_Input records_.

------------------------

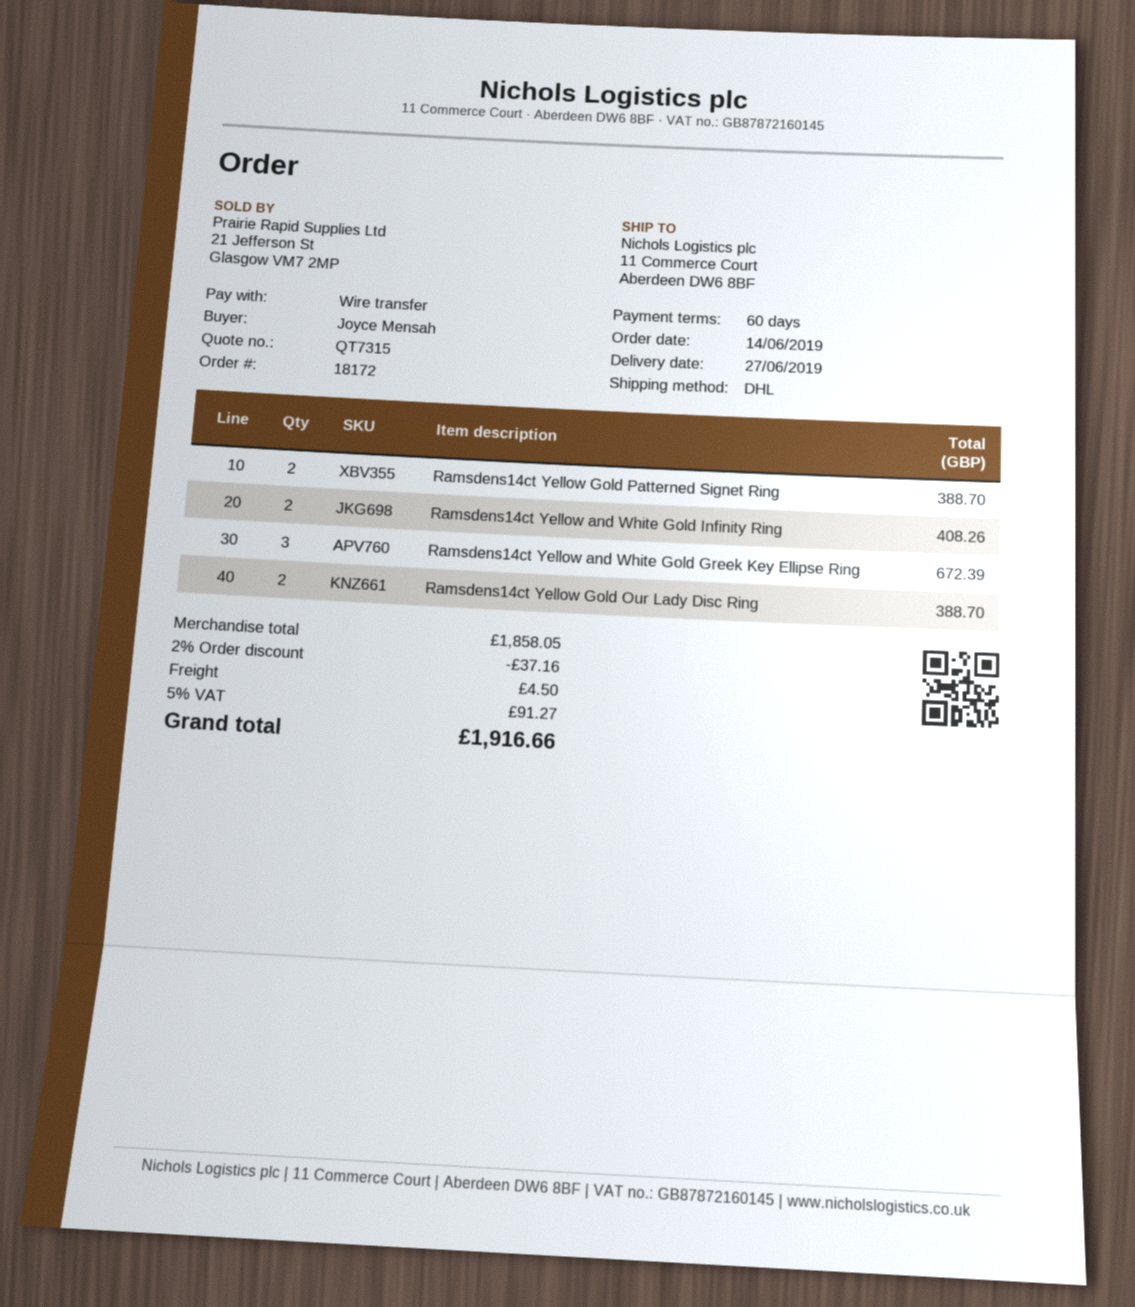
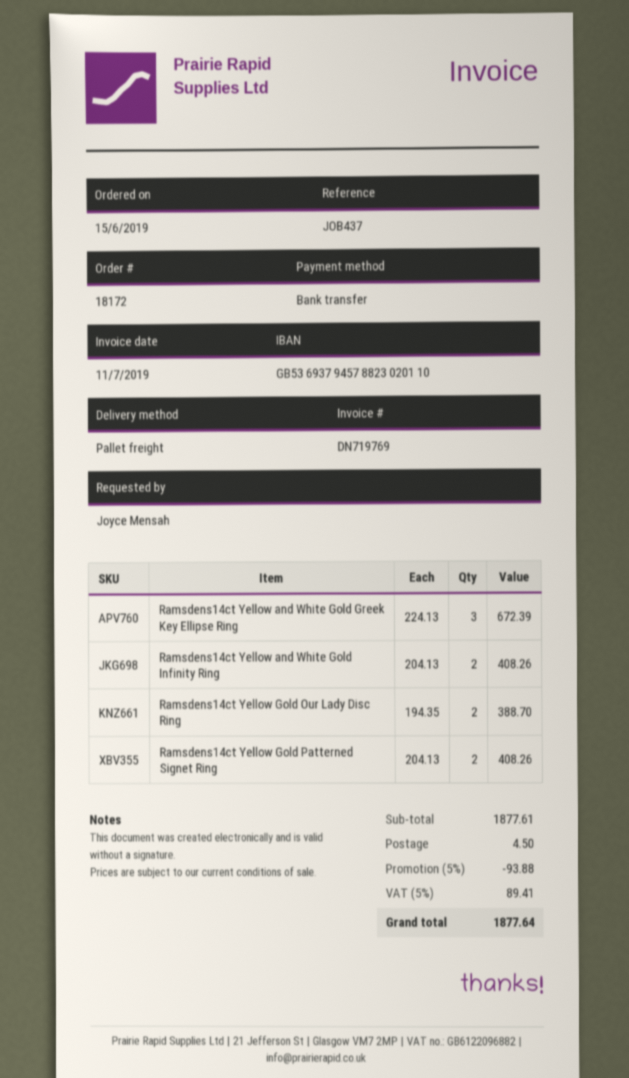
order date: 2019-06-14 -> 2019-06-15
shipping method: DHL -> pallet freight
Ramsdens14ct Yellow Gold Patterned Signet Ring: 2 for 388.70 -> 2 for 408.26
subtotal: 1858.05 -> 1877.61
discount: 2% = 37.16 -> 5% = 93.88
tax: 5% = 91.27 -> 5% = 89.41
total: 1916.66 -> 1877.64

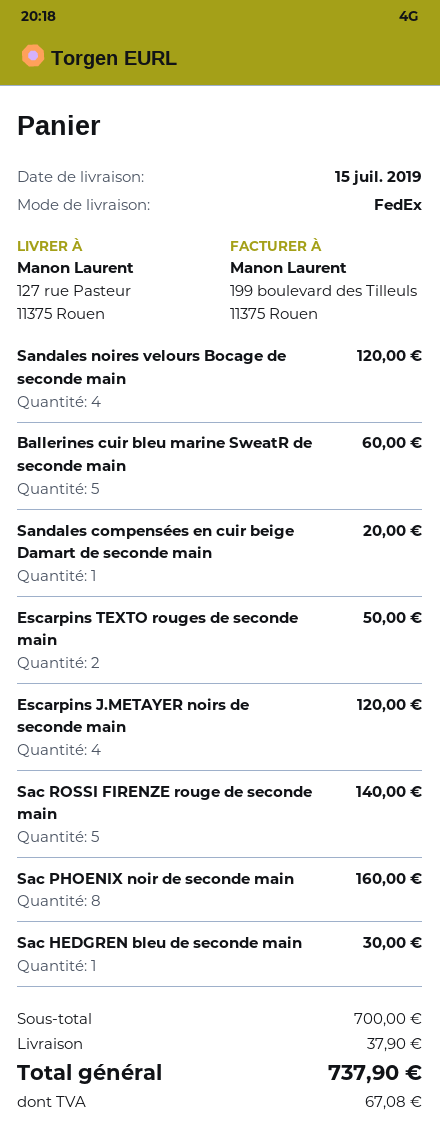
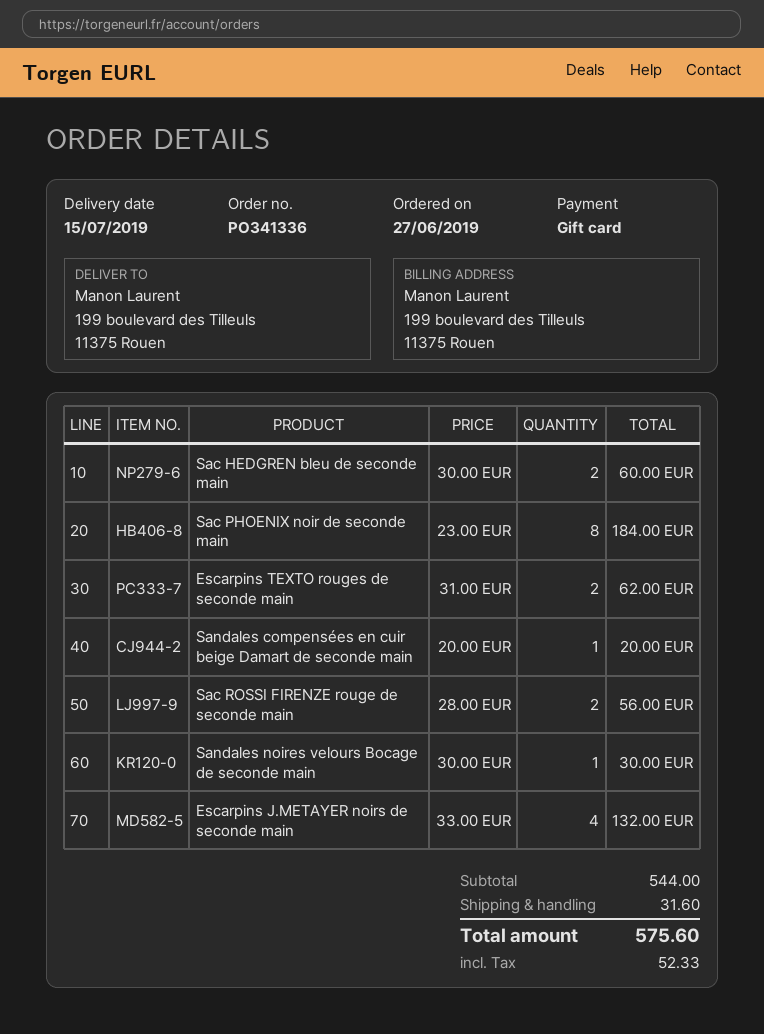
ship to: 127 rue Pasteur, 11375 Rouen -> 199 boulevard des Tilleuls, 11375 Rouen
Sandales noires velours Bocage de seconde main: 4 for 120.00 -> 1 for 30.00
Ballerines cuir bleu marine SweatR de seconde main: 5 for 60.00 -> none
Escarpins TEXTO rouges de seconde main: 2 for 50.00 -> 2 for 62.00
Escarpins J.METAYER noirs de seconde main: 4 for 120.00 -> 4 for 132.00
Sac ROSSI FIRENZE rouge de seconde main: 5 for 140.00 -> 2 for 56.00
Sac PHOENIX noir de seconde main: 8 for 160.00 -> 8 for 184.00
Sac HEDGREN bleu de seconde main: 1 for 30.00 -> 2 for 60.00
subtotal: 700.00 -> 544.00
shipping: 37.90 -> 31.60
tax: 67.08 -> 52.33
total: 737.90 -> 575.60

------------------------

_Task details_.
Find the line that contains "Sac HEDGREN bleu". Copy it and every line after it to the end of the records, exactly, and nothing more.

_Answer space_.
Sac HEDGREN bleu de seconde main: 1 for 30.00 -> 2 for 60.00
subtotal: 700.00 -> 544.00
shipping: 37.90 -> 31.60
tax: 67.08 -> 52.33
total: 737.90 -> 575.60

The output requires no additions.